Among the entries below, the lines from the one with "html: <div>Autorizantes</div> ->" up to and including the one with "email will be" are to be restated exactly, without pictures.

◆ ◆ ◆ ◆

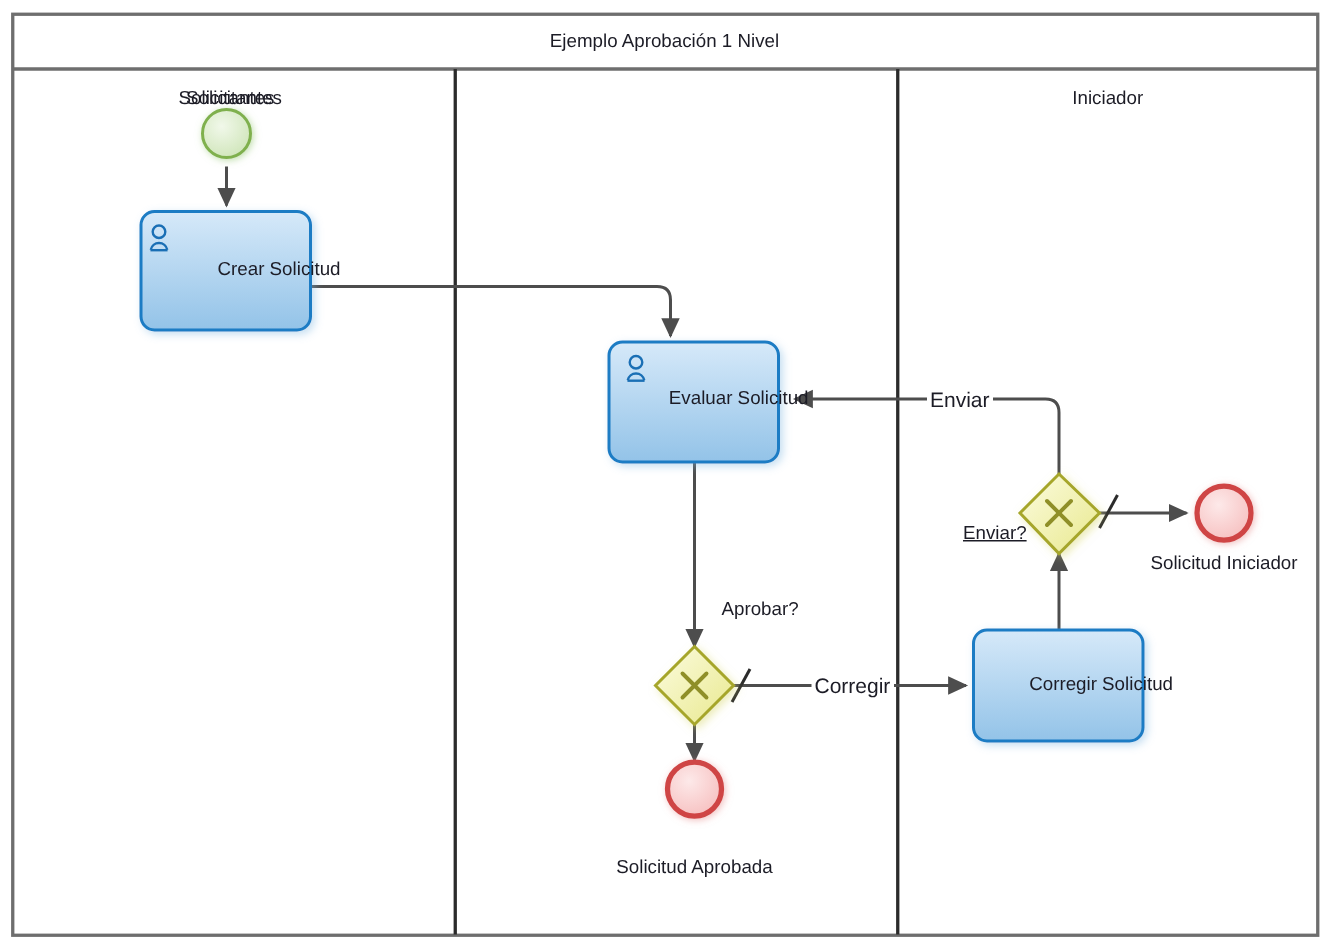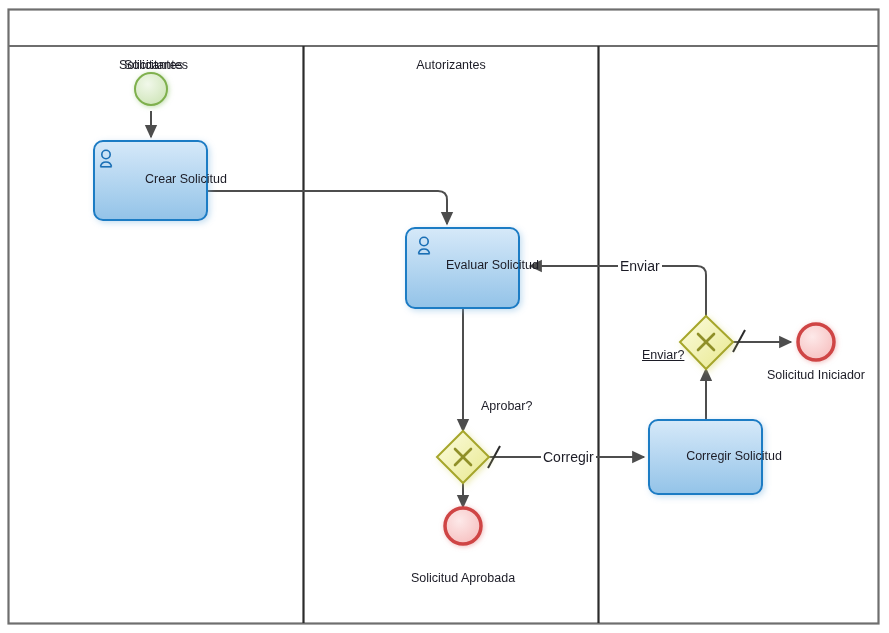"Ejemplo Aprobación 1 Nivel" div.txt { html: none -> <div>Ejemplo Aprobación 1 Nivel</div> }
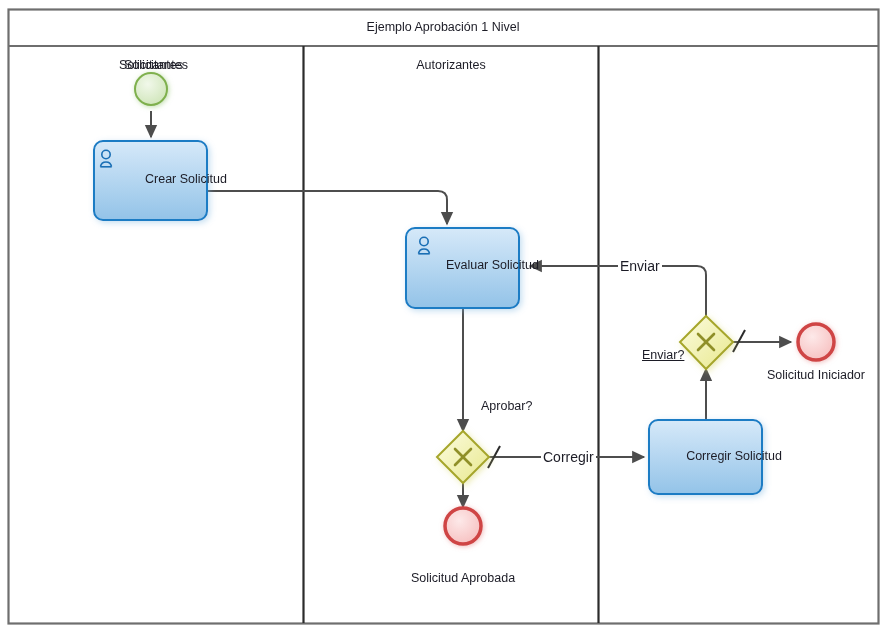"Autorizantes" div.txt { html: <div>Autorizantes</div> -> none }
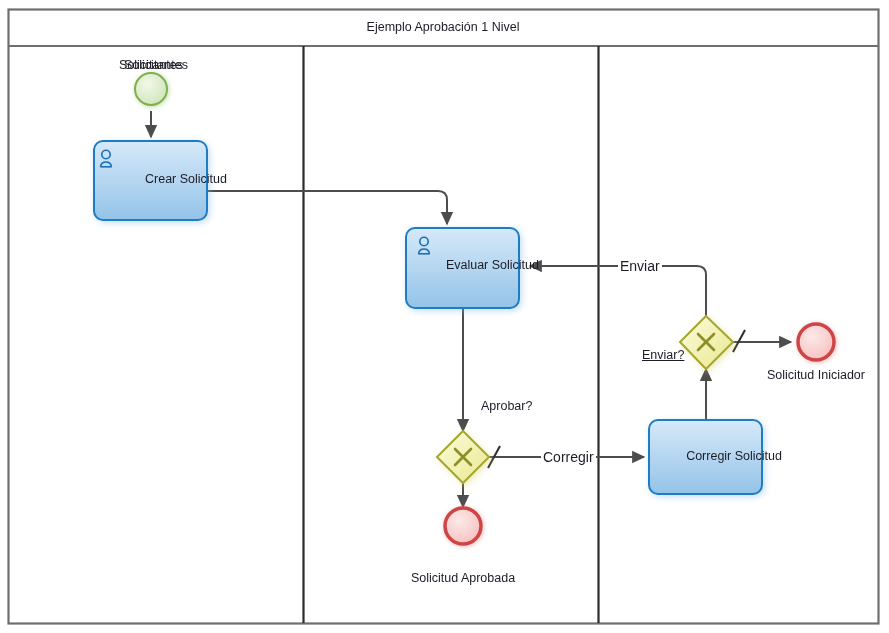"Iniciador" div.txt { html: none -> <div>Iniciador</div> }
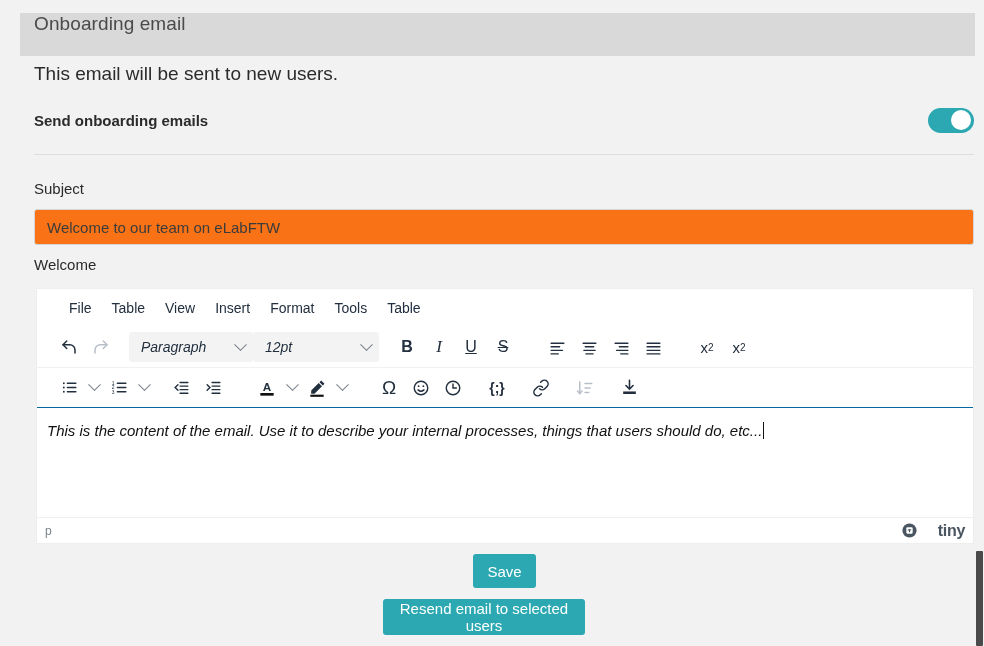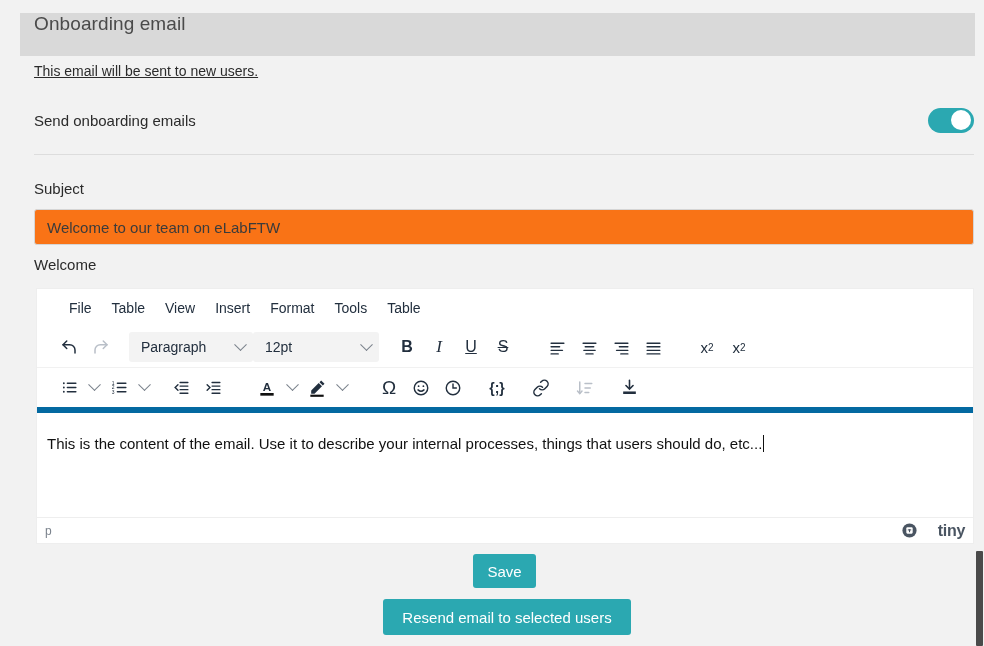"This email will be sent" .intro-text { font-size: 14px -> 19px; text-decoration: underline -> none }
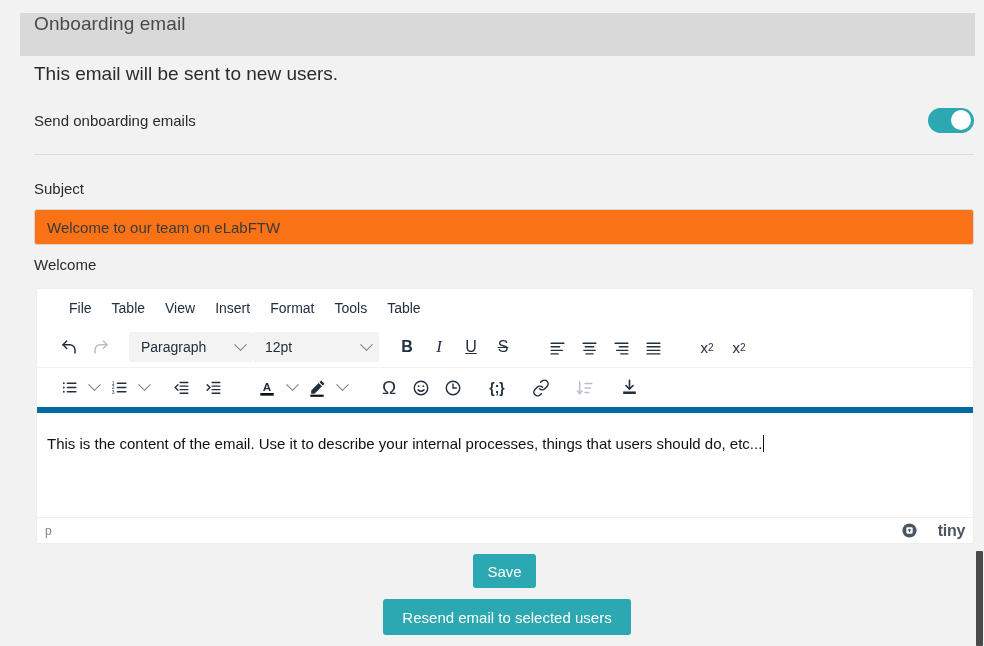"Send onboarding emails" .toggle-label { font-weight: none -> bold }
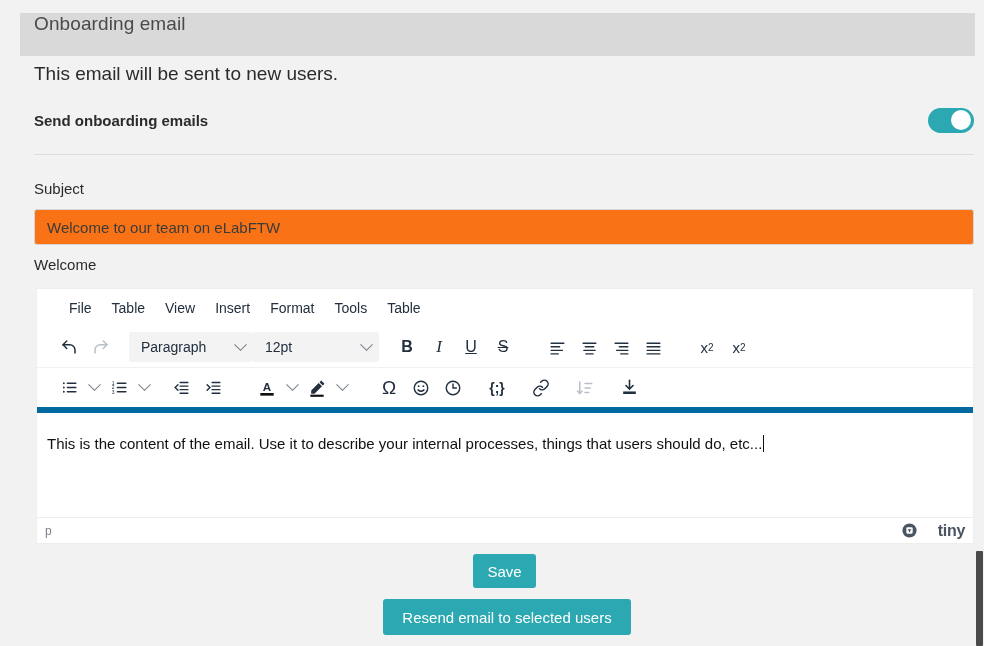"Paragraph" .tb-select { font-style: none -> italic }
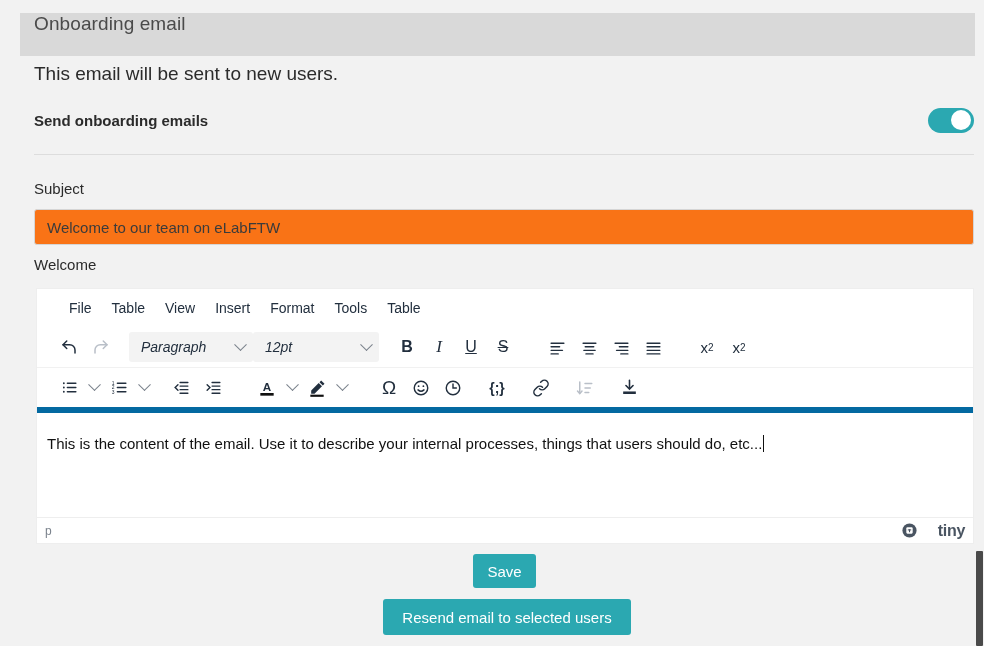"This is the content of" .editor-body { border-top: 6px solid #0369a1 -> 1px solid #0369a1; font-style: none -> italic; padding: 20px 10px 0 10px -> 12px 10px 0 10px }
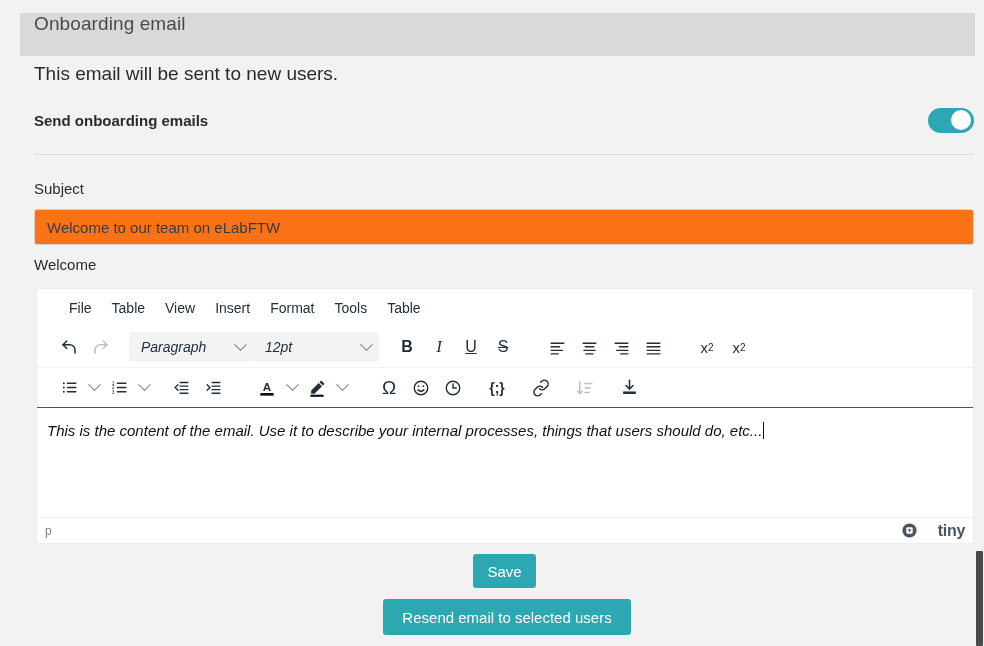"Resend email to selected users" .btn-resend { width: 248px -> 202px }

◆ ◆ ◆ ◆

** Result below **
"Autorizantes" div.txt { html: <div>Autorizantes</div> -> none }
"Iniciador" div.txt { html: none -> <div>Iniciador</div> }
"This email will be sent" .intro-text { font-size: 14px -> 19px; text-decoration: underline -> none }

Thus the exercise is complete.